Кандидат произносил дежурные слова на непонятном аудитории языке. За ним по очереди выступали местные политики, в антрактах самодеятельный хор ветеранов исполнял что-то военно-патриотическое. Становилось скучно, и вечер грозил провалиться.
Я подошел и склонился к скучающему Бараку:
— Эхуд, знаешь русские песни? Ты ведь вырос в кибуце, а любой кибуцник слышал русские песни.
— Да, — неуверенно отвечал Барак. — Но… слов я не знаю.
— Ничего, — убеждал я его, ухватив за рукав пиджака. — Пошли, споем… Ветераны тебя поддержат.
— Уди, не ходи, — вмешалась его тогдашняя супруга Ализа. — Ты же не умеешь петь!
Одной рукой я тянул будущего премьера в сторону хора, другой подносил микрофон и затягивал: «Калинка, малинка…» С разных сторон к нам приближались телохранители.
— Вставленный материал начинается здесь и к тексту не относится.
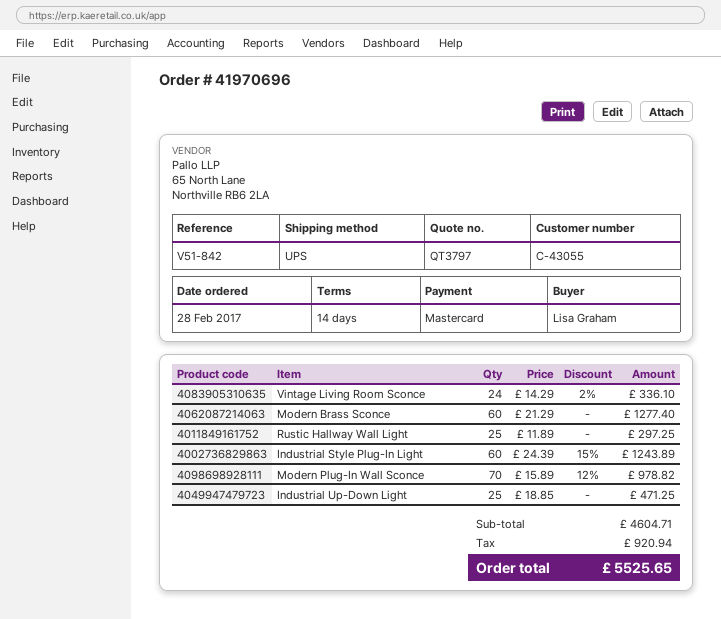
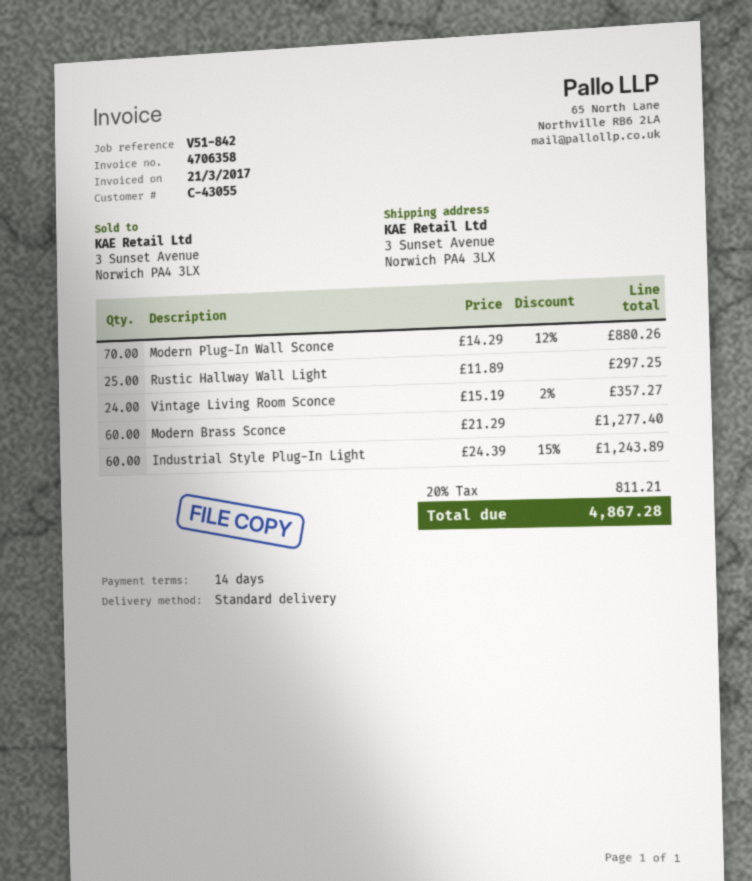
shipping method: UPS -> standard
Vintage Living Room Sconce: 24 x 14.29 - 2% = 336.10 -> 24 x 15.19 - 2% = 357.27
Modern Plug-In Wall Sconce: 70 x 15.89 - 12% = 978.82 -> 70 x 14.29 - 12% = 880.26
Industrial Up-Down Light: 25 x 18.85 = 471.25 -> none
tax: 920.94 -> 811.21
total: 5525.65 -> 4867.28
И все же боевой генерал решился и замычал что-то в микрофон. И хор подхватил «Калинку». Ободренный Барак взмахнул рукой. Его голос окреп.
Вечер удалось спасти. На следующий день наши фото появились в газетах. Бараку экспромт очень понравился, и он повторял его на всех встречах с русскоязычными избирателями. Кульминация наступила, когда на митинге, организованном Союзом ветеранов ВОВ в тель-авивской «Синераме», Барак пел русские песни уже не со мной, а в дуэте с народным артистом СССР Иосифом Кобзоном. Тем же вечером я попал за один стол с Кобзоном — певец был тоже очень доволен и шутил, что теперь непременно споет «Хаву Нагилу» в Кремле с Ельциным.